Nonetheless, demographic transition is a change from a situation of high fertility and high mortality to one of low fertility and low mortality. This indicates that high rates of population growth are temporary consequences of the decline in mortality before the decline in fertility. Less widely recognized, though perhaps more important, it also suggests sizable changes in the age distribution of the population. These changes occur for two major reasons. Firstly, the initial mortality decline is concentrated among infants, thereby concentrating its effects at the lower end of the age distribution. Secondly, the consequent fertility reduction has an effect on the age distribution that is, naturally, entirely concentrated at age zero. The combination of these two factors introduces a bulge into the population pyramid. Thus, over time, the bulge ages and moves from being concentrated among young people to being concentrated at the prime ages for working, saving, and reproduction, and eventually, to being concentrated at the years of old age. The young and the old tend to consume more output than they generate, unlike working-age individuals, whose contribution to output and to savings (Kelley and Schmidt, 1996; Lee et al., 1998; Mason, 1988; Webb and Zia, 1990) tends to be more than commensurate with their consumption. Consequently, the value of output per capita, which is the most widely used indicator of economic viability, tends to be boosted when the population of working-age persons is relatively large, and vice-versa when a relatively large part of the population consists of young and elderly people. In addition, a decline in the youth dependency ratio increases schooling per child to rise, adding to a possible future economic growth.
One of the significant issues of demographic aspects of economic development is that population changes, through its effects on population size, age structure and population distribution, affects the level of demand for consumption goods as well as its patterns. These changes of consumption pattern and level in turn affect overall and sectoral economic development. Knowledge of the determinants of household choices is important for many aspects associated with policy and economic analysis. Consumption by households is a determinant of sustainable development, and it has economic and social dimensions. It has important implications for the level and pattern of production, and for related demands for natural resources. Growth of private consumption has both positive and negative economic effects.

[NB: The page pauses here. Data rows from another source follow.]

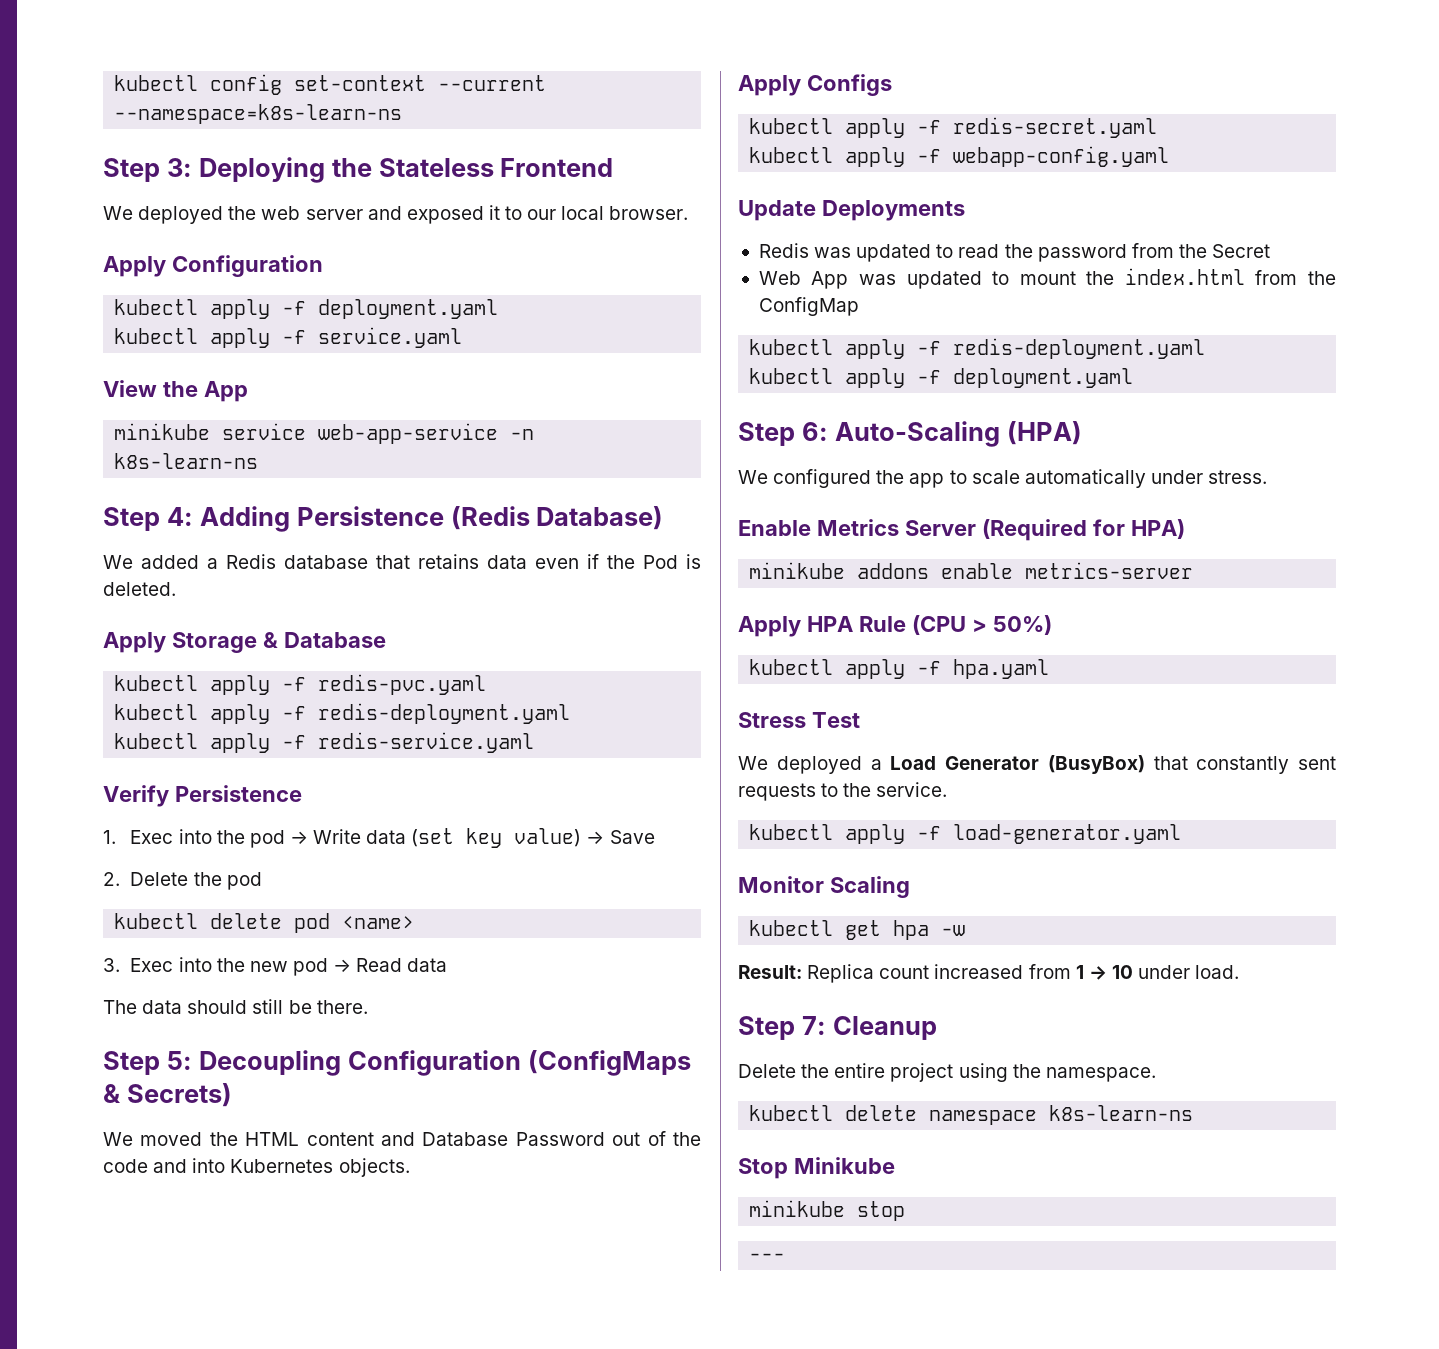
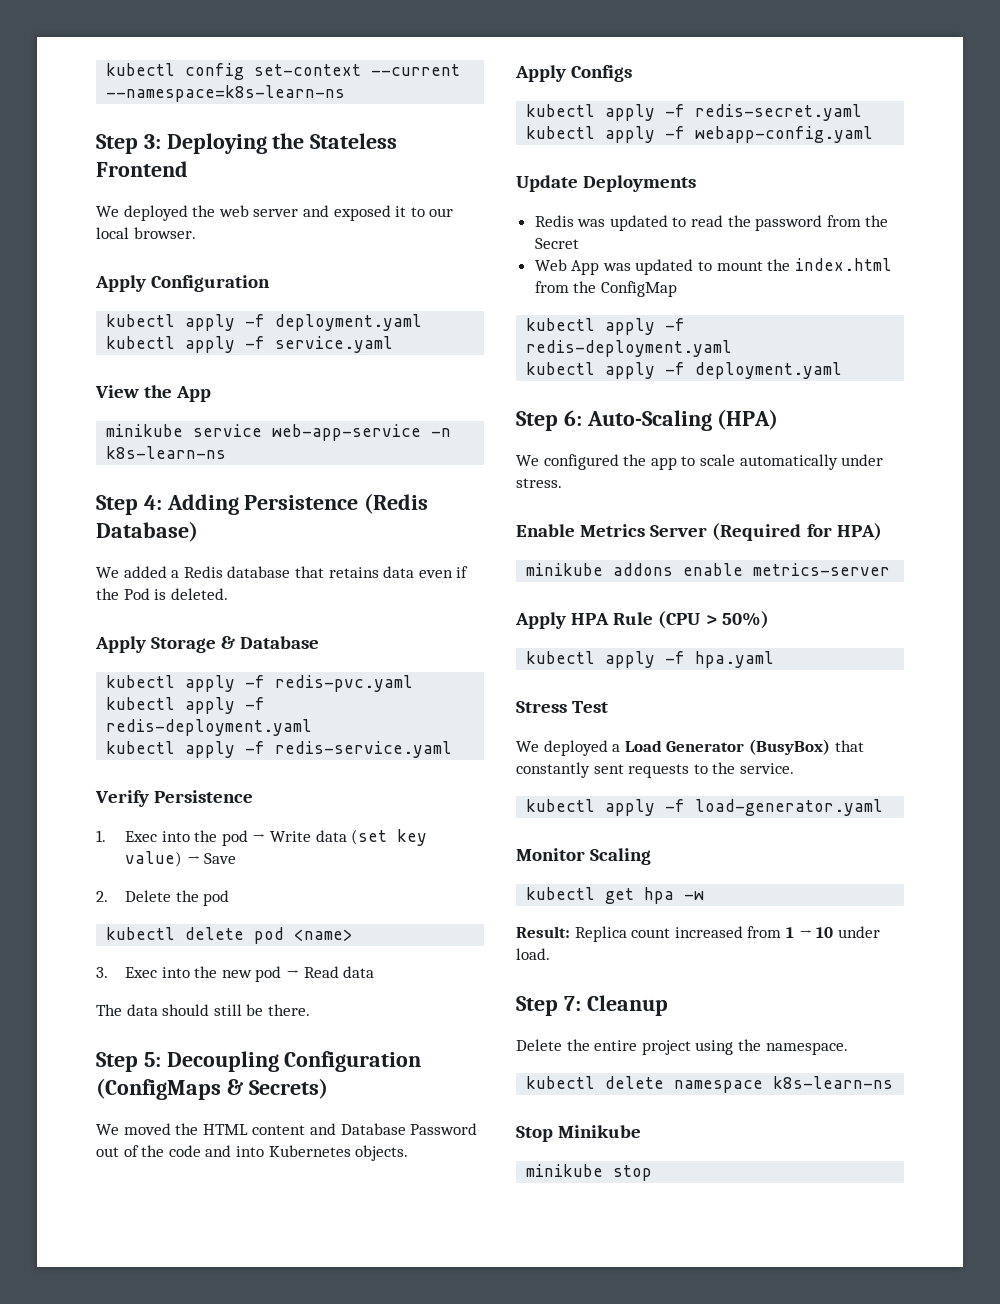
- ---

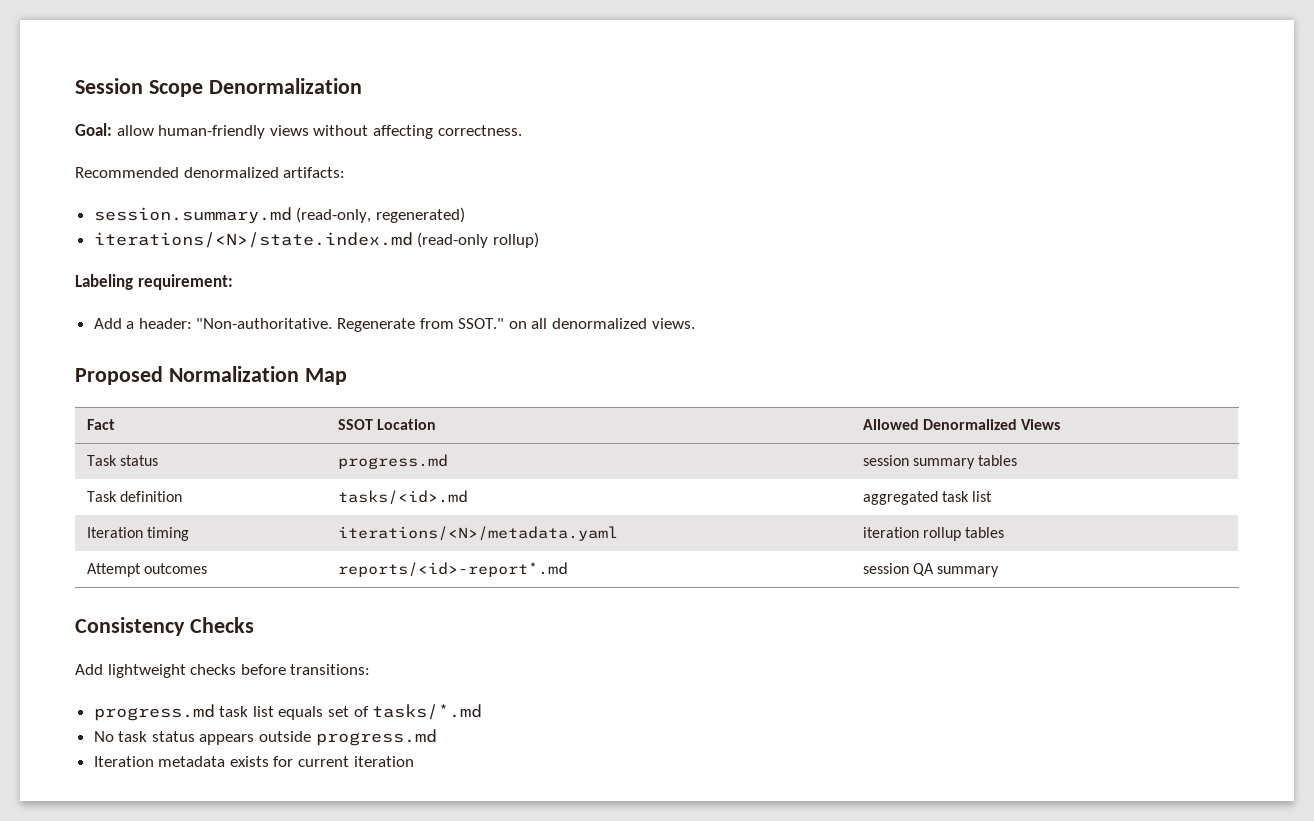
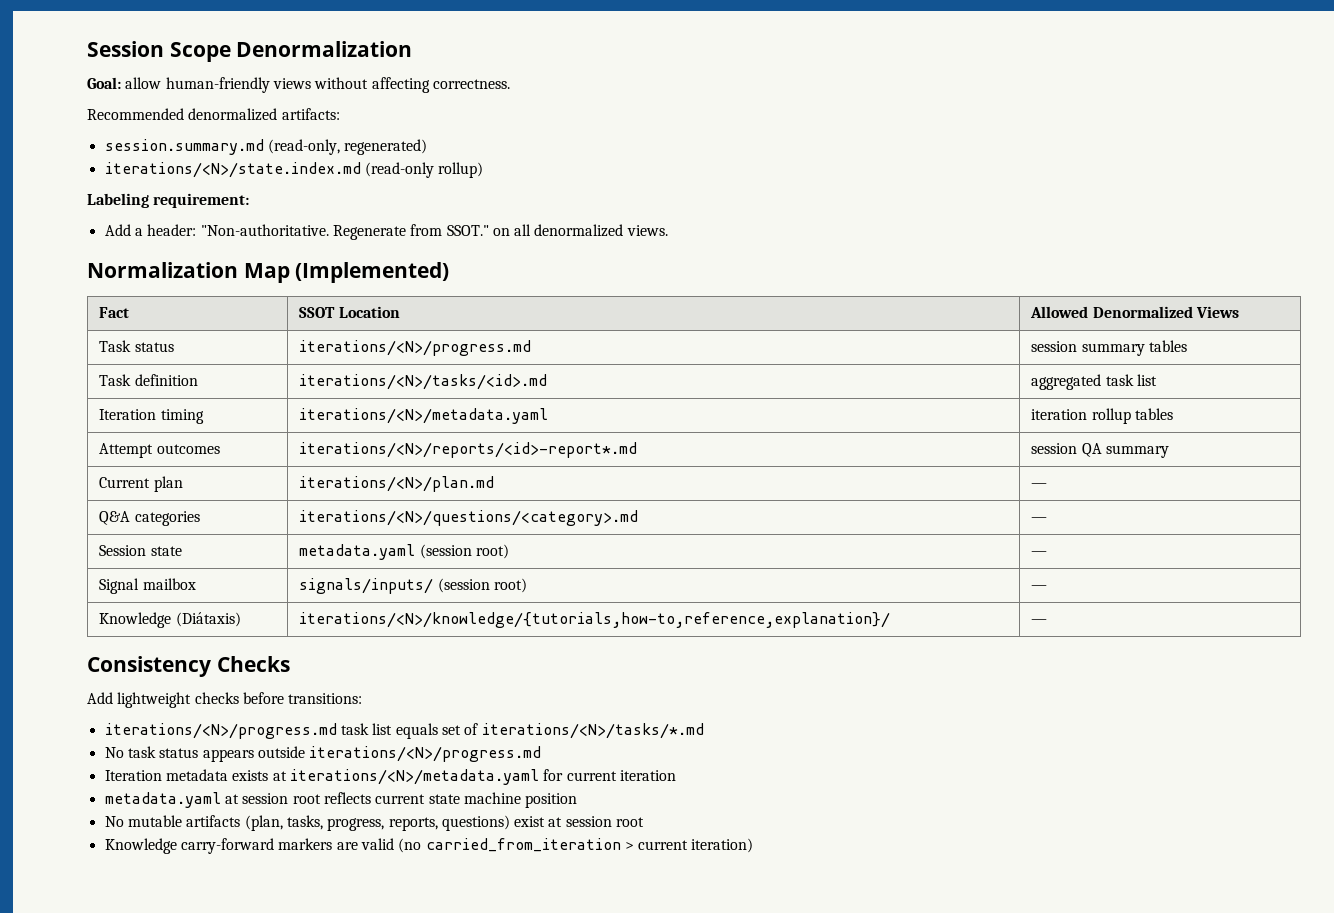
- Proposed Normalization Map
+ Normalization Map (Implemented)
- Task status | progress.md | session summary tables
+ Task status | iterations/<N>/progress.md | session summary tables
- Task definition | tasks/<id>.md | aggregated task list
+ Task definition | iterations/<N>/tasks/<id>.md | aggregated task list
- Attempt outcomes | reports/<id>-report*.md | session QA summary
+ Attempt outcomes | iterations/<N>/reports/<id>-report*.md | session QA summary
+ Current plan | iterations/<N>/plan.md | —
+ Q&A categories | iterations/<N>/questions/<category>.md | —
+ Session state | metadata.yaml (session root) | —
+ Signal mailbox | signals/inputs/ (session root) | —
+ Knowledge (Diátaxis) | iterations/<N>/knowledge/{tutorials,how-to,reference,explanation}/ | —
- progress.md task list equals set of tasks/*.md
+ iterations/<N>/progress.md task list equals set of iterations/<N>/tasks/*.md
- No task status appears outside progress.md
+ No task status appears outside iterations/<N>/progress.md
- Iteration metadata exists for current iteration
+ Iteration metadata exists at iterations/<N>/metadata.yaml for current iteration
+ metadata.yaml at session root reflects current state machine position
+ No mutable artifacts (plan, tasks, progress, reports, questions) exist at session root
+ Knowledge carry-forward markers are valid (no carried_from_iteration > current iteration)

Malthus made his mark in the field of classical and Marxist economics in the 19th and beginning of the 20th century and in the economic analysis of population and development (United Nations, 1973). These macroeconomic approaches never became standard material in demographic theorizing, unlike the microeconomic orientations that firmly entered the field in the 1960s. Harvey Leibenstein (1957) may be called the progenitor of the view that the number of children is the result of individual decision-making within an economic context of income and prices. Among others, Willis (1973), Schultz (1981), and, most prominently, Gary Becker (Becker, 1981) developed the consumer choice theory into what became known as the new home economics of the Chicago school. The microeconomic approach not only involves the traditional variables of income and prices, but also the budget constraints in terms of allocation of time and opportunity costs. Given these variables, households are assumed to produce a bundle of consumer commodities in accordance with the maximization of household utility. The model links fertility decisions to other household decisions, including labor force participation and consumption. The notion of child quality became a key factor in Becker’s work to account for the inverse relation between income and number of children as experienced in the fertility transition. The quality of children also is assumed to be elastic with respect to income, whereas the quantity of children is not. This implies that the desired number of children may fall as income increases because the average cost per child may increase even faster.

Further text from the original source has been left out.